No the new job did that for me until I went in to the hospital. Since then been back in the bush multiple times, my dad retired this year and grew up in the bush gave up hunting when he moved to the city still. has no desire to shoot but loves being back out there again reading the signs listening to nature he says next year he may actually try shooting again.



ontario moose said:


> my bp was quite high.. lower number was around 100.. went to see expert medicine women (natural path) .. I had to stop drinking coffee and take 12 almons each day.. stay away from the smoke meats.. my bp is now in the 70 very low 80`s.. the blood thinners are very bad for you.. you can get type 2 diabetes. if you want to talk more..pm your ph num..
> 
> gilles



my doctor is not a fan of blood thinners. both my parents and Grandparents and I have had the same doctor for years. our doctor delivered both my father and me Thanks for the offer I will take you up on that



CLASSICHUNTER said:


> Had triple bypass and then triple stents after bypass as scar`d real good and blocked new piping.... take any recipe and substitute mrs dash instead no sodium great flavour as many kinds available garlic lemon peper etc etc... as per sausages I use no salt at all when making them and they even taste better than with, just freeze them asap .... same with pepperettes ... good luck and glad you caught it early walk every day for 1/2 hr at a fast pace as exercise.. check with doctor first .....

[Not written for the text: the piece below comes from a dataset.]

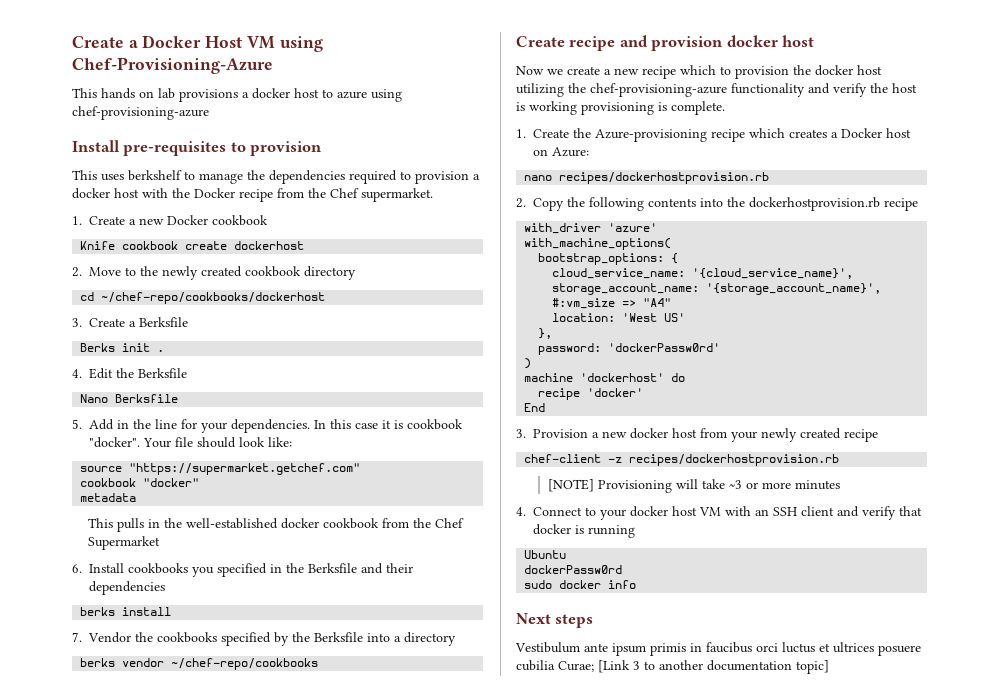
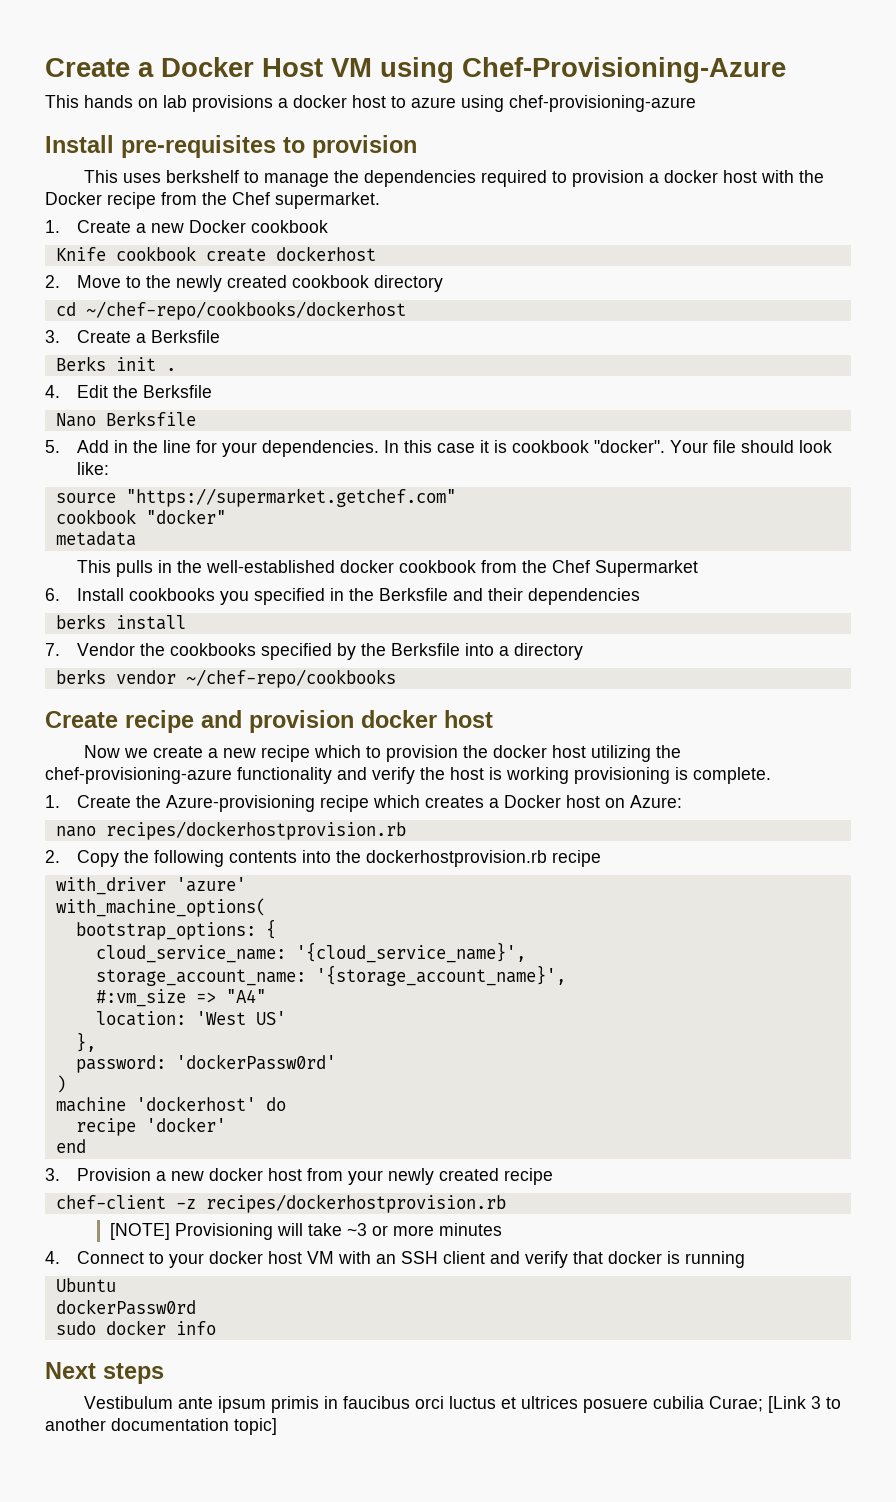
[524,403,546,412] End -> [55,1139,86,1153] end

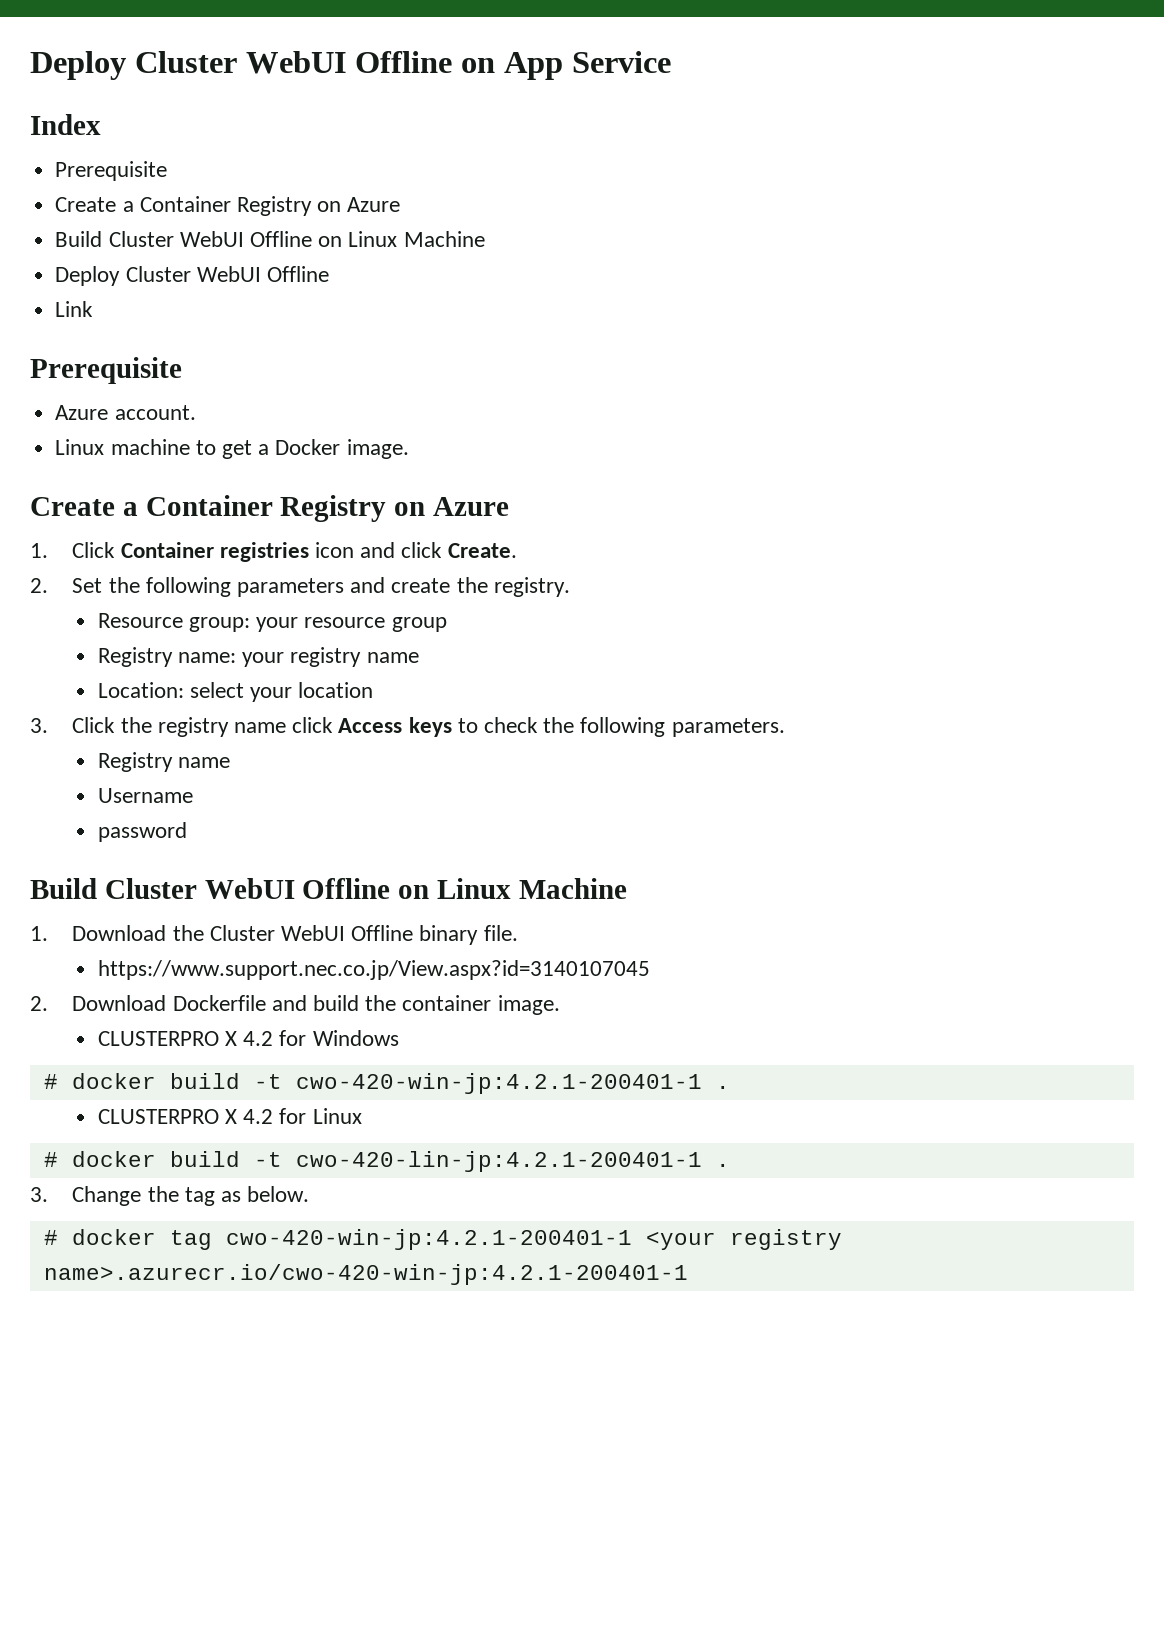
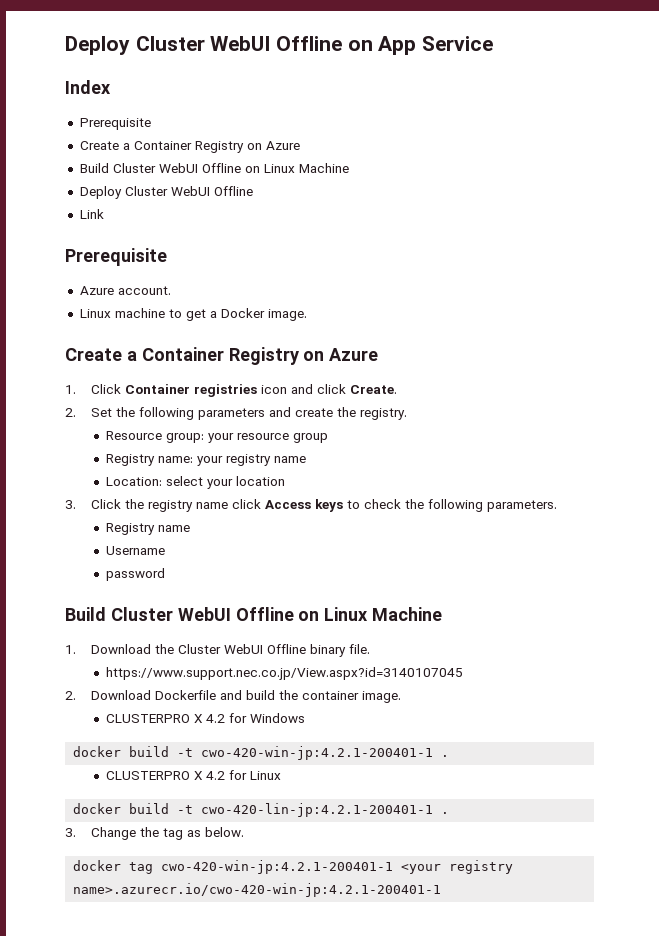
[43,1074,58,1089] # -> (306, 718) none
[43,1152,58,1167] # -> (282, 775) none
[43,1230,58,1245] # -> (245, 832) none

Mrs. dash thanks for the suggestion doctor actually told me to go and work on my friends farm and not to push it(note:down side to having the same doctor all your life is they know you to well) The doctor wants to treat this O natural as possible, for some reason my body has always responded well when given the opportunity to heal it self. He thinks being out hunting and unwinding from all the stress will go along way to me getting better. He also says the arrhythmia's will have to be managed now, I was born with it and for the most part has never given me any grief. I've haven't been to kind to it neither played junior "b" hockey in Manitoba, worked as a framer for ten years and never been shy of hard labor kinda tasks(go help on my friends farm when I get the chance). 

The arrhythmia runs in my moms family and I actually have reached gone the farthest in life before it acted up 37 years. My moms dad had already had his second stroke by now and of her two brothers that have it one was on nitro by the time he was 27 the other was killed by a drunk driver at 22 but was already on a modified diet to bring his resting heart rate down. 

Thanks everybody for all the support youve offered so far it is greatly appreciated.

cdhunter


----------



## cdhunter (Feb 4, 2006)

update for those that offered their support both here and in person. Just came back from the doctors today with some good news the blood pressure is way down. down far enough that I"m allowed to back into the bush by myself:shade:

Doctors instructions are pretty simple stay away from stress, stay away from salt(thanks classichunter for the tip on Mrs Dash) finally stay away from caffeine.

Ontario moose the dietitian recommended pretty much what we talked about. thanks for the call it was appreciated.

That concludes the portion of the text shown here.